What might the rise of artificial intelligence revolution look like in the data center? If one new ssytem is any indication, it could look like GPUs immersed in dielectric liquid coolant fluid, supporting water-cooled x86 servers.
That’s the vision put forward by the creators of Frontera, a new $60 million supercomputer to be built at the Texas Advanced Computing Center (TACC) in Austin. It is expected to be the most powerful supercomputer at any U.S. university, and continue the TACC’s history of deploying new systems ranking among the top 10 on the Top500 list of the world’s leading supercomputers.
The vast majority of data centers continue to cool IT equipment using air, while liquid cooling has been used primarily in high-performance computing (HPC). With the growing use of artificial intelligence, more companies are facing data-crunching challenges that resemble those seen by the HPC sector, which could make liquid cooling relevant for a larger pool of data center operators.
The design for Frontera reflects the leading edge of HPC efficiency. Frontera is Spanish for “frontier,” and the new supercomputer will help advance the frontiers of liquid cooling, with a hybrid system that will combine Dell EMC servers with x86 Intel processors and water-cooling systems from CoolIT, and a smaller system using NVIDIA GPUs (graphic processing units) immersed in a tank of liquid coolant from GRC (previously Green Revolution Cooling). Data Direct Networks will contribute the primary storage system, and Mellanox will provide the high-performance interconnect for Frontera.
Applying Immersion Benefits to GPUs
Anticipated early projects for Frontera include analyses of particle collisions from the Large Hadron Collider, global climate modeling, and improved hurricane forecasting and “multi-messenger” astronomy research using gravitational waves and electromagnetic radiation.
“Many of the frontiers of research today can be advanced only by computing, and Frontera will be an important tool to solve grand challenges that will improve our nation’s health, well-being, competitiveness and security.” said Dan Stanzione, TACC executive director.
TACC has been a leader in the use of immersion cooling, which sinks servers in liquid to cool the components, and began working with Austin-based neighbor GRC in 2009. In 2017 this collaboration was expanded to immersion cooling for NVIDIA GPUs, test-driving a system created by server vendor Supermicro. Using immersion cooling with GPUs is a fairly recent phenomenon, but may attract interest as more companies adopt GPUs for AI and other parallel processing challenges.

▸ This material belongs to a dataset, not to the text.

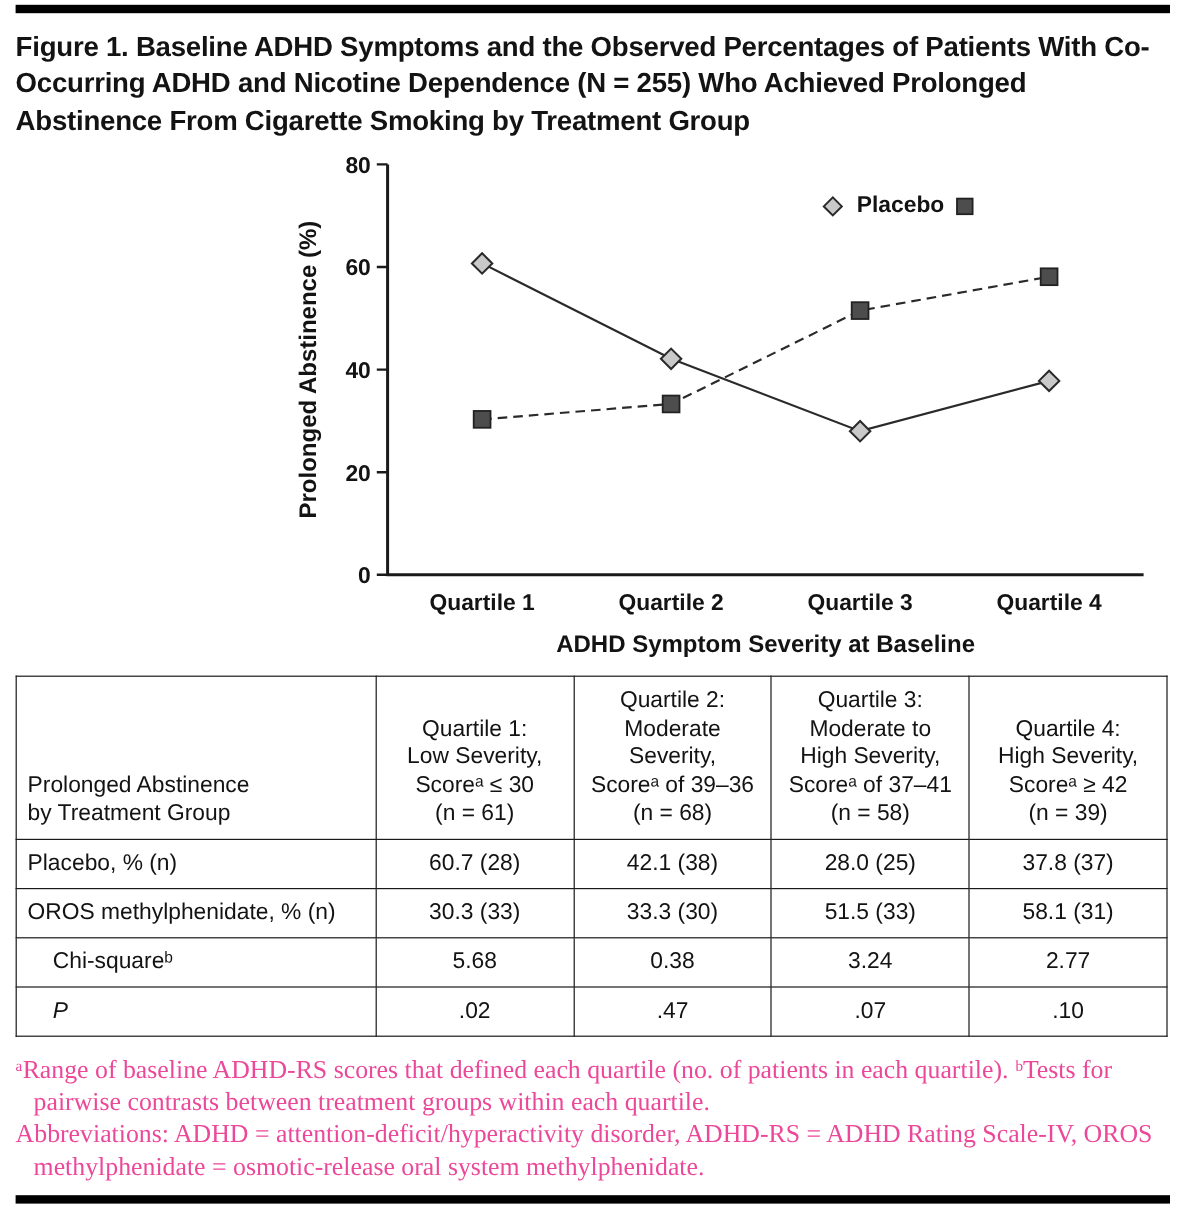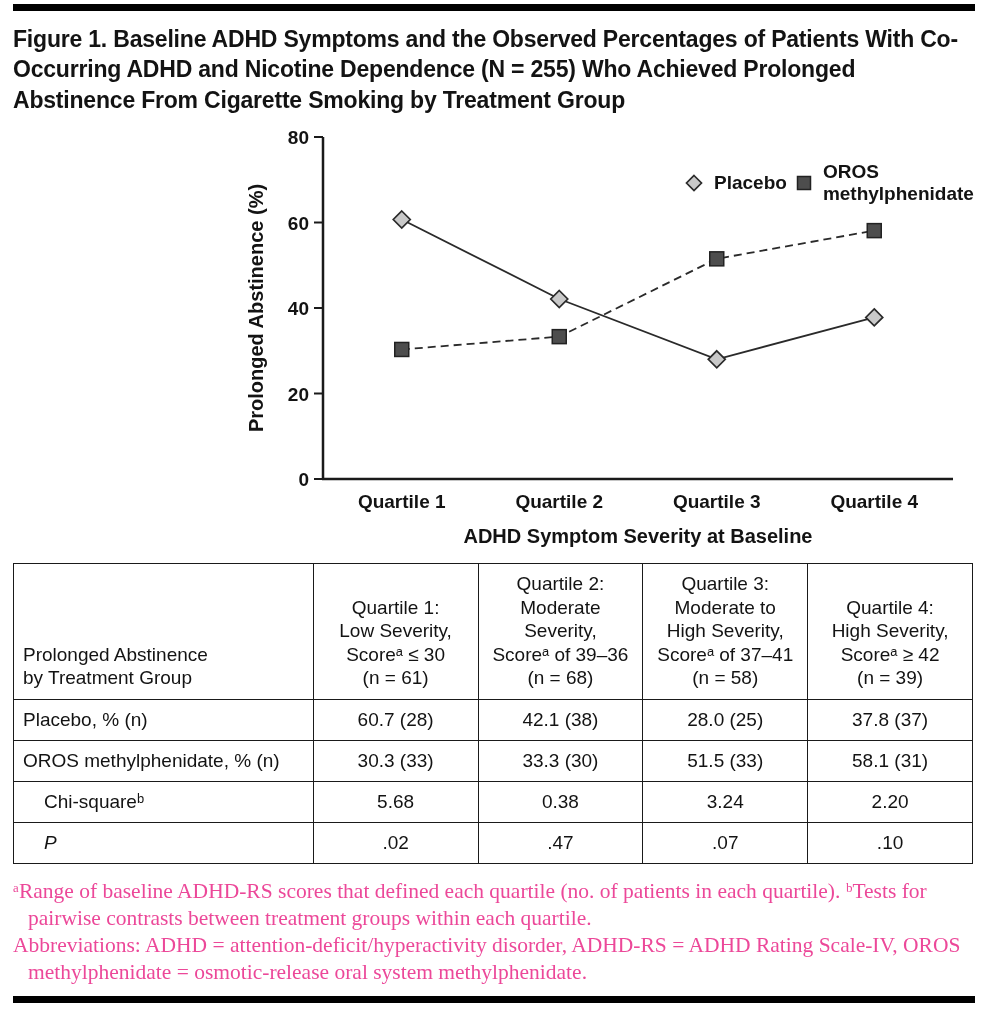"OROS methylphenidate" span { html: <span>OROS methylphenidate</span> -> none }
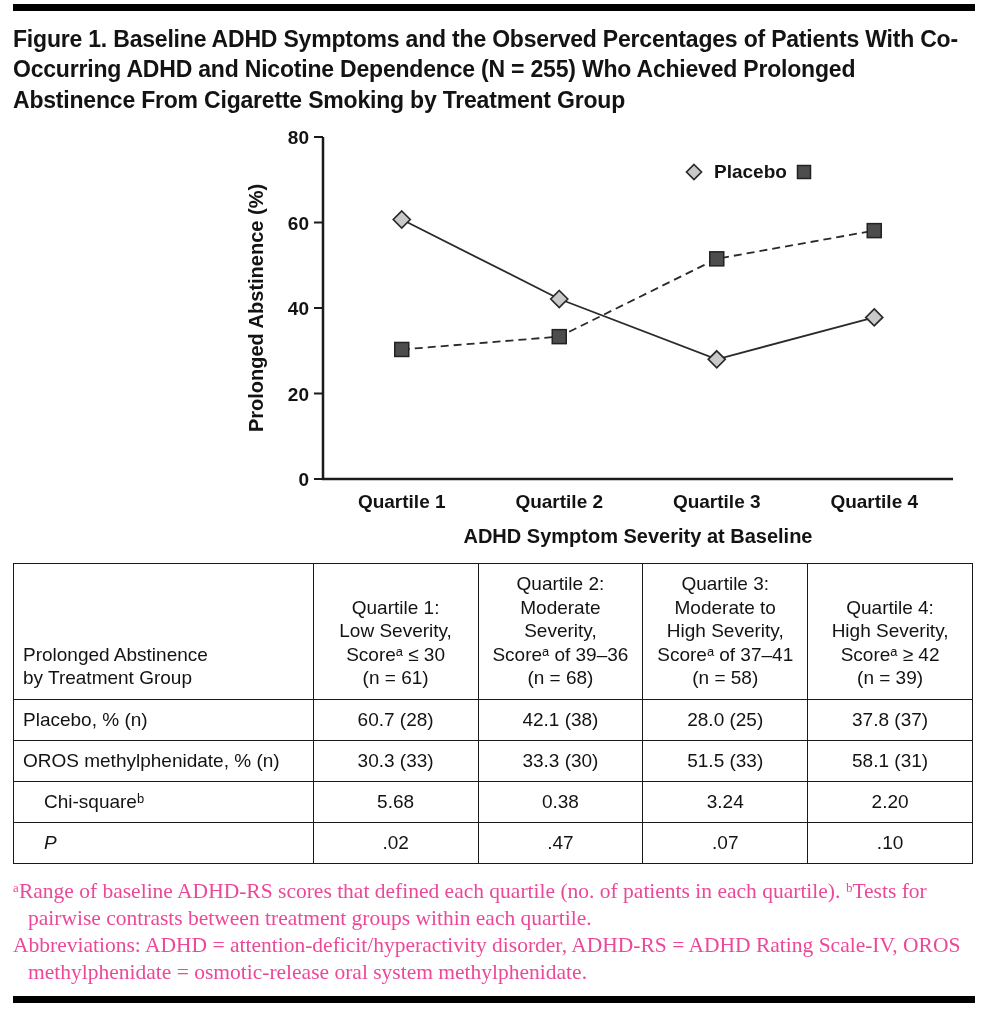"2.20" td { text: 2.20 -> 2.77 }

“The cost savings that immersion cooling enables (on the hardware side) are extremely impressive,” TACC’s Stanzione said of the 2017 project. “Being early adopters of GRC’s immersion cooling system we have seen the technology mature rapidly over the years. And with the growing power and computing needs of AI and machine learning applications, especially with hotter and hotter GPUs, cooling is even more important for reliability.”
AI Data Crunching Boosts Density
New hardware for AI workloads is packing more computing power into each piece of equipment, boosting the power density – the amount of electricity used by servers and storage in a rack or cabinet – and the accompanying heat. The trend is challenging traditional practices in data center cooling, and prompting data center operators to adapt new strategies and designs.
The alternative is to bring liquids into the server chassis to cool chips and components. Some vendors integrate water cooling into the rear-door of a rack or cabinet. This can also be done by immersing servers in tanks of coolant, or through enclosed systems featuring pipes and plates that bring cooling inside the chassis and directly to the processor.
The latter approach will be used by the CPU-powered component of Frontera, which will features a CoolIT DLC system adapted for the Dell EMC servers. CoolIT recently shared an image on its social channels showing what a prototype of the Frontera system will look like.
“The new Frontera systems represents the next phase in the long-term relationship between TACC and Dell EMC, focused on applying the latest technical innovation to truly enable human potential,” said Thierry Pellegrino, vice president of Dell EMC High Performance Computing. “The substantial power and scale of this new system will help researchers from Austin and across the U.S. harness the power of technology to spawn new discoveries and advancements in science and technology for years to come.”
“Accelerating scientific discovery lies at the foundation of the TACC’s mission, and enabling technologies to advance these discoveries and innovations is a key focus for Intel,” said Patricia Damkroger, Vice President in Intel’s Data Center Group and General Manager, Extreme Computing Group. “We are proud that the close partnership we have built with TACC will continue with TACC’s selection of next-generation Intel Xeon Scalable processors as the compute engine for their flagship Frontera system.”